## Entries shown
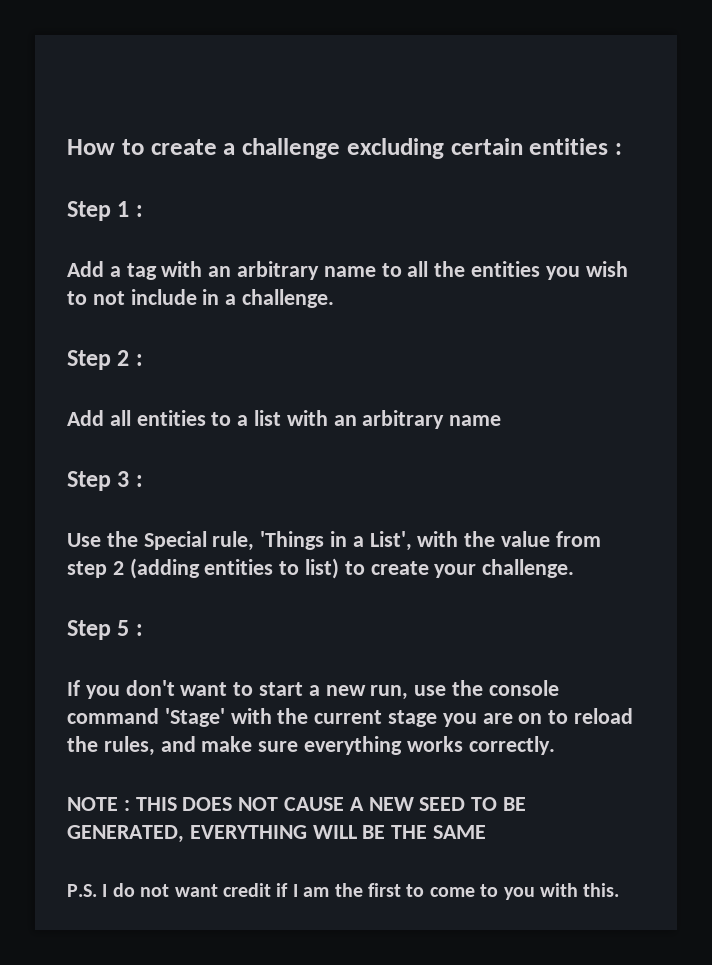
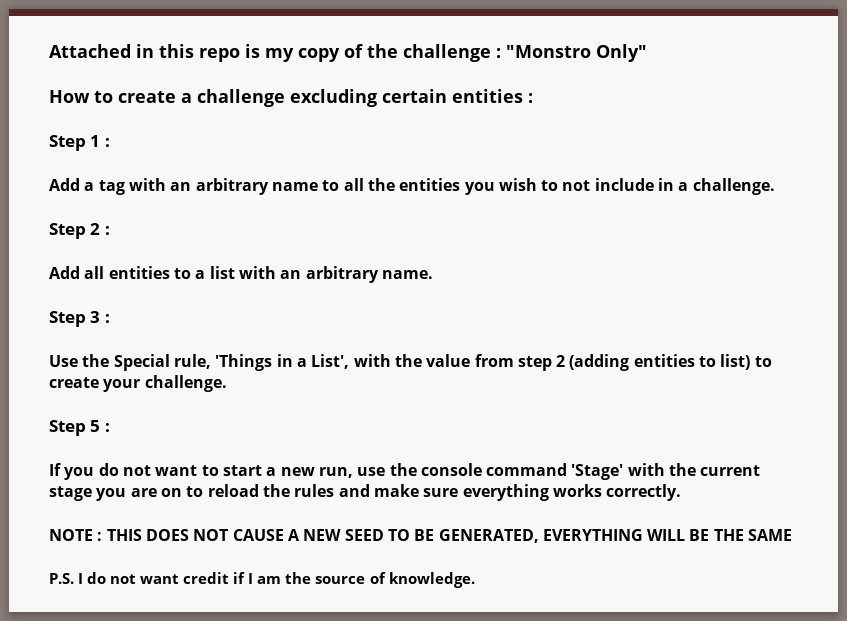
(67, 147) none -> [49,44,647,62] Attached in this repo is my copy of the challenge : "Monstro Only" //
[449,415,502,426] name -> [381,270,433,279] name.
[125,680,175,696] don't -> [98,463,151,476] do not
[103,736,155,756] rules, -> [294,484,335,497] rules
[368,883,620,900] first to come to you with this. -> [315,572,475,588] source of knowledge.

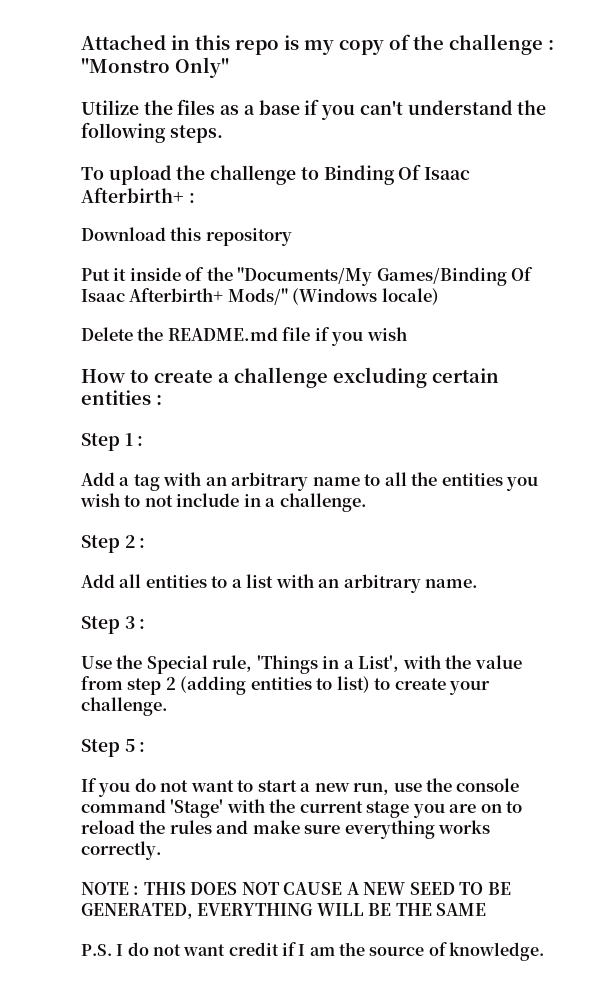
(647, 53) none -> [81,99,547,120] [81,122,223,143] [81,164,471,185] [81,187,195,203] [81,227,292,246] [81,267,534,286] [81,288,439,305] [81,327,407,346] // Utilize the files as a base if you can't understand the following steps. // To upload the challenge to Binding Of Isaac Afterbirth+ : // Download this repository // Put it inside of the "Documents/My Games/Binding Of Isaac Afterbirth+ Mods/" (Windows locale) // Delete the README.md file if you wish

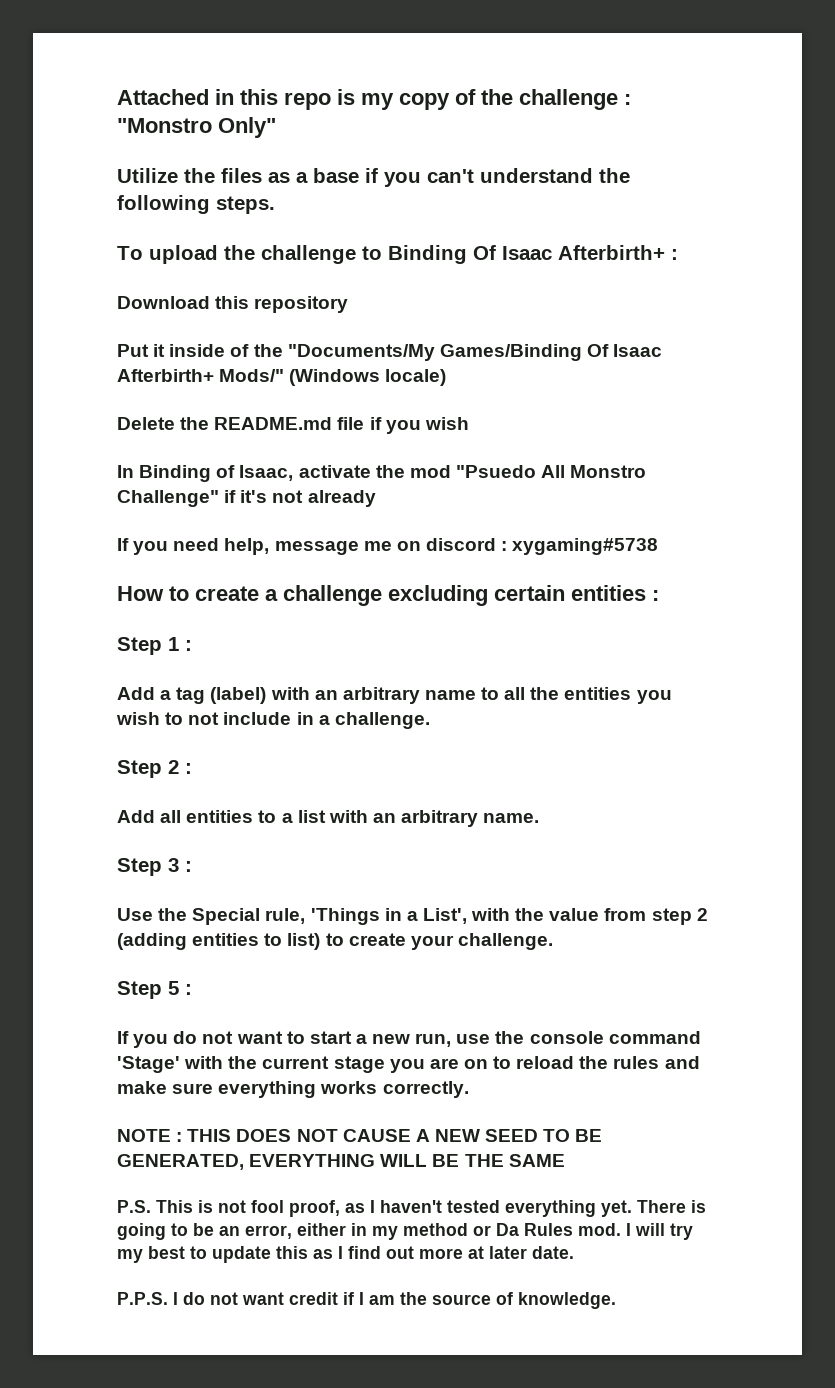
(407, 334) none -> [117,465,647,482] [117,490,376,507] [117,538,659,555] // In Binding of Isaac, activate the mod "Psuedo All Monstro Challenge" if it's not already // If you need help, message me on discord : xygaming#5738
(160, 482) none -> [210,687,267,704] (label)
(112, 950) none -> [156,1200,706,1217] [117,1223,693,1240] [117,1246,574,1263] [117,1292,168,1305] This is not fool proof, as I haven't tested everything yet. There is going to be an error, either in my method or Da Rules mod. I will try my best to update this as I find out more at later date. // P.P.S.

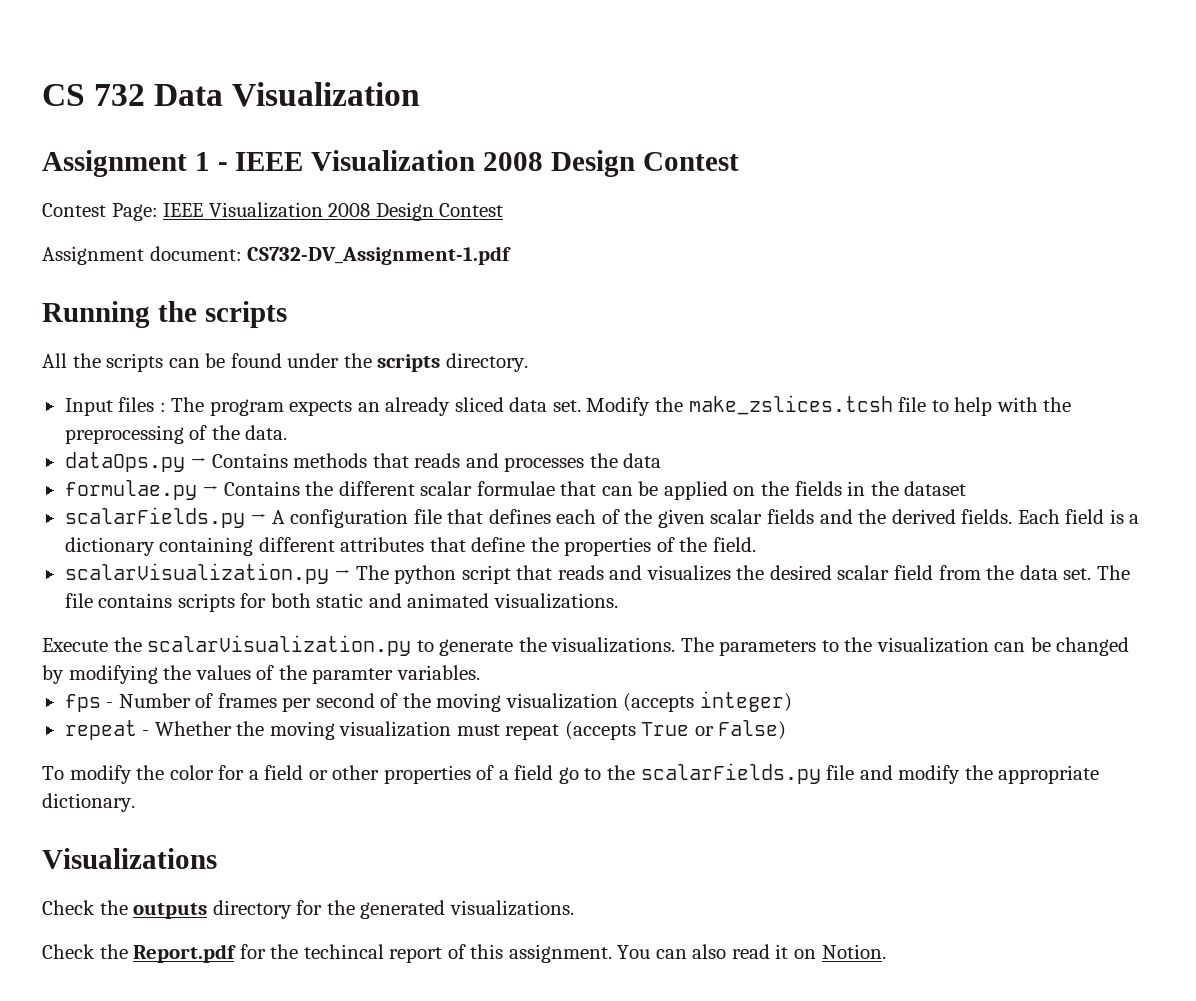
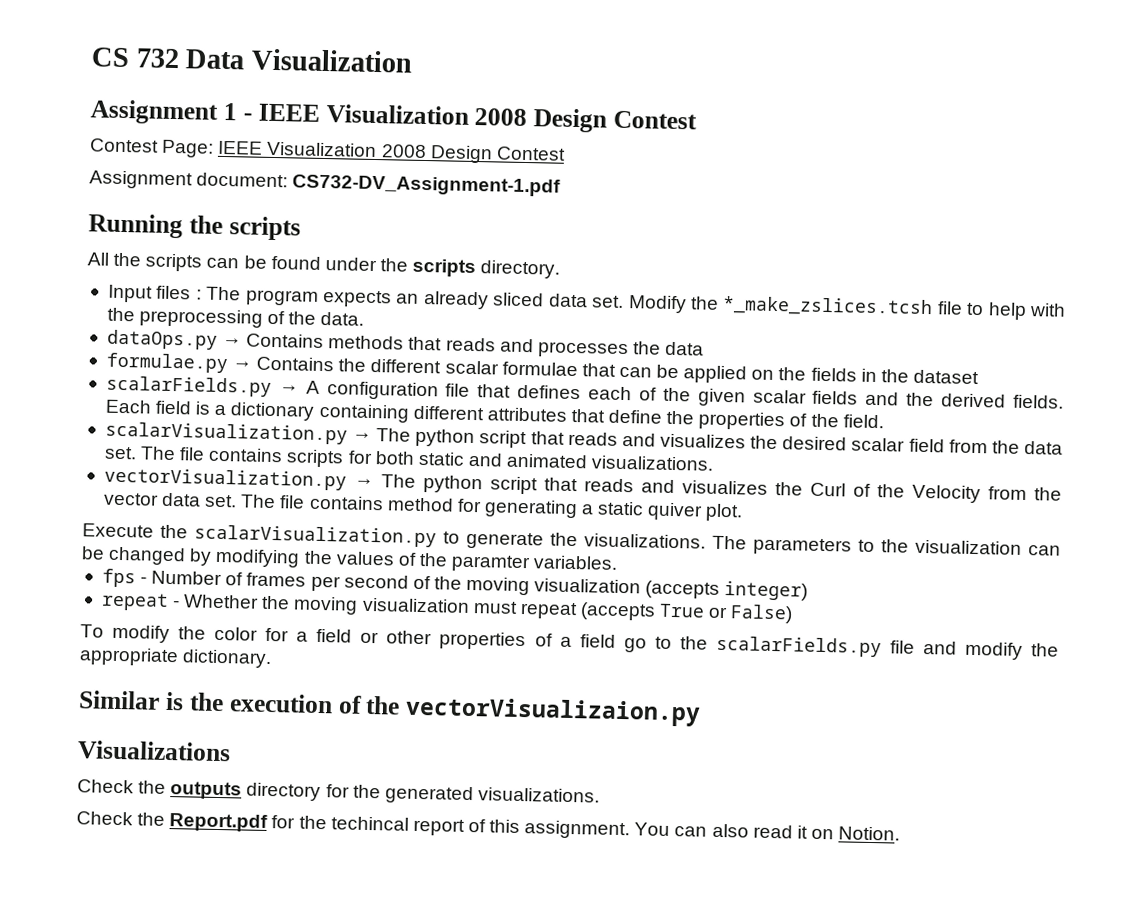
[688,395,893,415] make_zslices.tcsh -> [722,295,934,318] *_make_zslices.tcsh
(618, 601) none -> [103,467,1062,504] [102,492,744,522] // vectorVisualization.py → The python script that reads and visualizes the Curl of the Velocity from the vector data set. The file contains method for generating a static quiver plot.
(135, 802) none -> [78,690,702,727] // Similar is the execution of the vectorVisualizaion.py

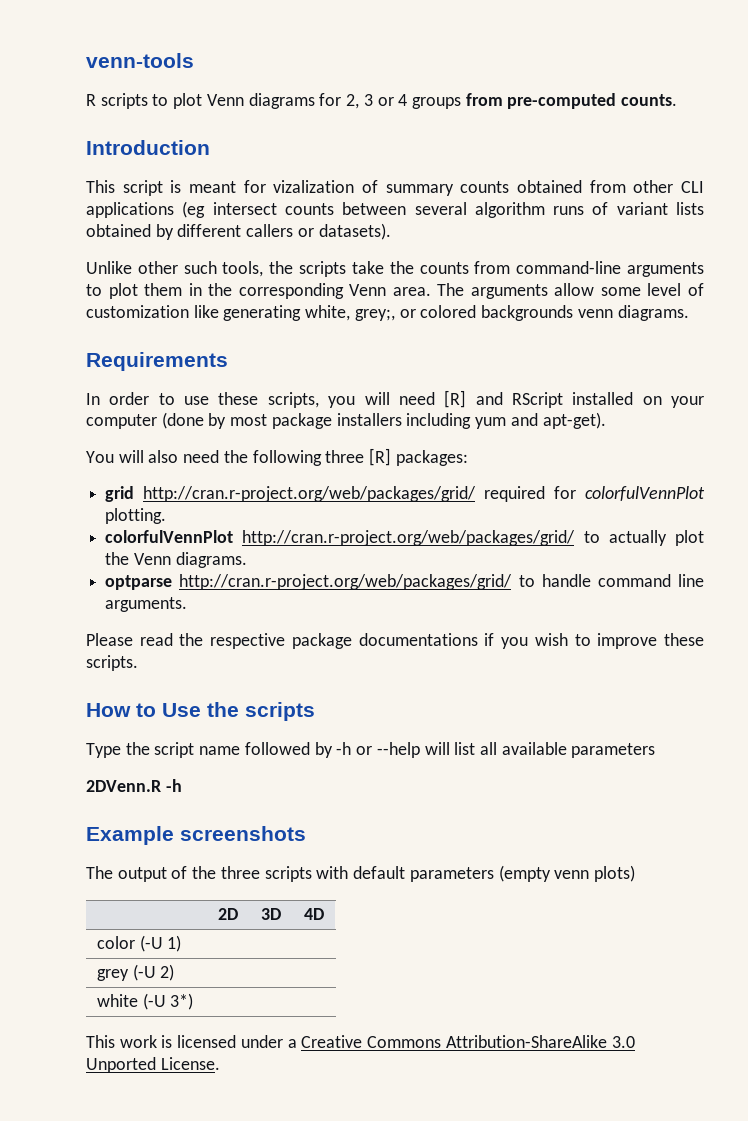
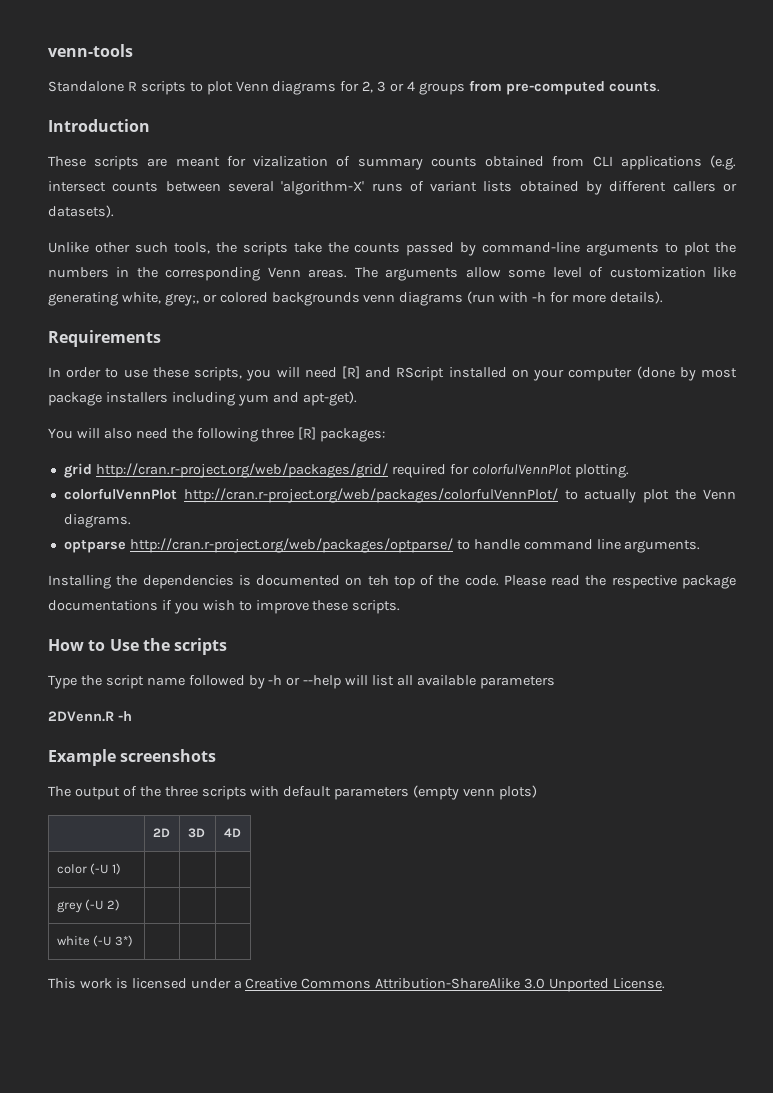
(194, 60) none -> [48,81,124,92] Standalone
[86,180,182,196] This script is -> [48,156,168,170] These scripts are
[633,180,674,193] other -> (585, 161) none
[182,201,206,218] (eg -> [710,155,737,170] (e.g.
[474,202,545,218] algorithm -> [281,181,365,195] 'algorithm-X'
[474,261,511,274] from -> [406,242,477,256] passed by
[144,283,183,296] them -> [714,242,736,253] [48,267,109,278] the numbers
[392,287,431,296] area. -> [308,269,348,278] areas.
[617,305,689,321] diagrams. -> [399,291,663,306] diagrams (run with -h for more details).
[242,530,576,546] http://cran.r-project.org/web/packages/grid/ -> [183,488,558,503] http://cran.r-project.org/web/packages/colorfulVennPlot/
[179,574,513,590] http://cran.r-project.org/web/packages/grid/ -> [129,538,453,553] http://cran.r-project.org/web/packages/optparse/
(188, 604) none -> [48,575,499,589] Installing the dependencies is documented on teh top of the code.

## About this exercise
Type the records out again in full, exactly, with each picture omitted.

## Answer to this task
(67, 147) none -> [49,44,647,62] Attached in this repo is my copy of the challenge : "Monstro Only" //
[449,415,502,426] name -> [381,270,433,279] name.
[125,680,175,696] don't -> [98,463,151,476] do not
[103,736,155,756] rules, -> [294,484,335,497] rules
[368,883,620,900] first to come to you with this. -> [315,572,475,588] source of knowledge.

(647, 53) none -> [81,99,547,120] [81,122,223,143] [81,164,471,185] [81,187,195,203] [81,227,292,246] [81,267,534,286] [81,288,439,305] [81,327,407,346] // Utilize the files as a base if you can't understand the following steps. // To upload the challenge to Binding Of Isaac Afterbirth+ : // Download this repository // Put it inside of the "Documents/My Games/Binding Of Isaac Afterbirth+ Mods/" (Windows locale) // Delete the README.md file if you wish

(407, 334) none -> [117,465,647,482] [117,490,376,507] [117,538,659,555] // In Binding of Isaac, activate the mod "Psuedo All Monstro Challenge" if it's not already // If you need help, message me on discord : xygaming#5738
(160, 482) none -> [210,687,267,704] (label)
(112, 950) none -> [156,1200,706,1217] [117,1223,693,1240] [117,1246,574,1263] [117,1292,168,1305] This is not fool proof, as I haven't tested everything yet. There is going to be an error, either in my method or Da Rules mod. I will try my best to update this as I find out more at later date. // P.P.S.

[688,395,893,415] make_zslices.tcsh -> [722,295,934,318] *_make_zslices.tcsh
(618, 601) none -> [103,467,1062,504] [102,492,744,522] // vectorVisualization.py → The python script that reads and visualizes the Curl of the Velocity from the vector data set. The file contains method for generating a static quiver plot.
(135, 802) none -> [78,690,702,727] // Similar is the execution of the vectorVisualizaion.py

(194, 60) none -> [48,81,124,92] Standalone
[86,180,182,196] This script is -> [48,156,168,170] These scripts are
[633,180,674,193] other -> (585, 161) none
[182,201,206,218] (eg -> [710,155,737,170] (e.g.
[474,202,545,218] algorithm -> [281,181,365,195] 'algorithm-X'
[474,261,511,274] from -> [406,242,477,256] passed by
[144,283,183,296] them -> [714,242,736,253] [48,267,109,278] the numbers
[392,287,431,296] area. -> [308,269,348,278] areas.
[617,305,689,321] diagrams. -> [399,291,663,306] diagrams (run with -h for more details).
[242,530,576,546] http://cran.r-project.org/web/packages/grid/ -> [183,488,558,503] http://cran.r-project.org/web/packages/colorfulVennPlot/
[179,574,513,590] http://cran.r-project.org/web/packages/grid/ -> [129,538,453,553] http://cran.r-project.org/web/packages/optparse/
(188, 604) none -> [48,575,499,589] Installing the dependencies is documented on teh top of the code.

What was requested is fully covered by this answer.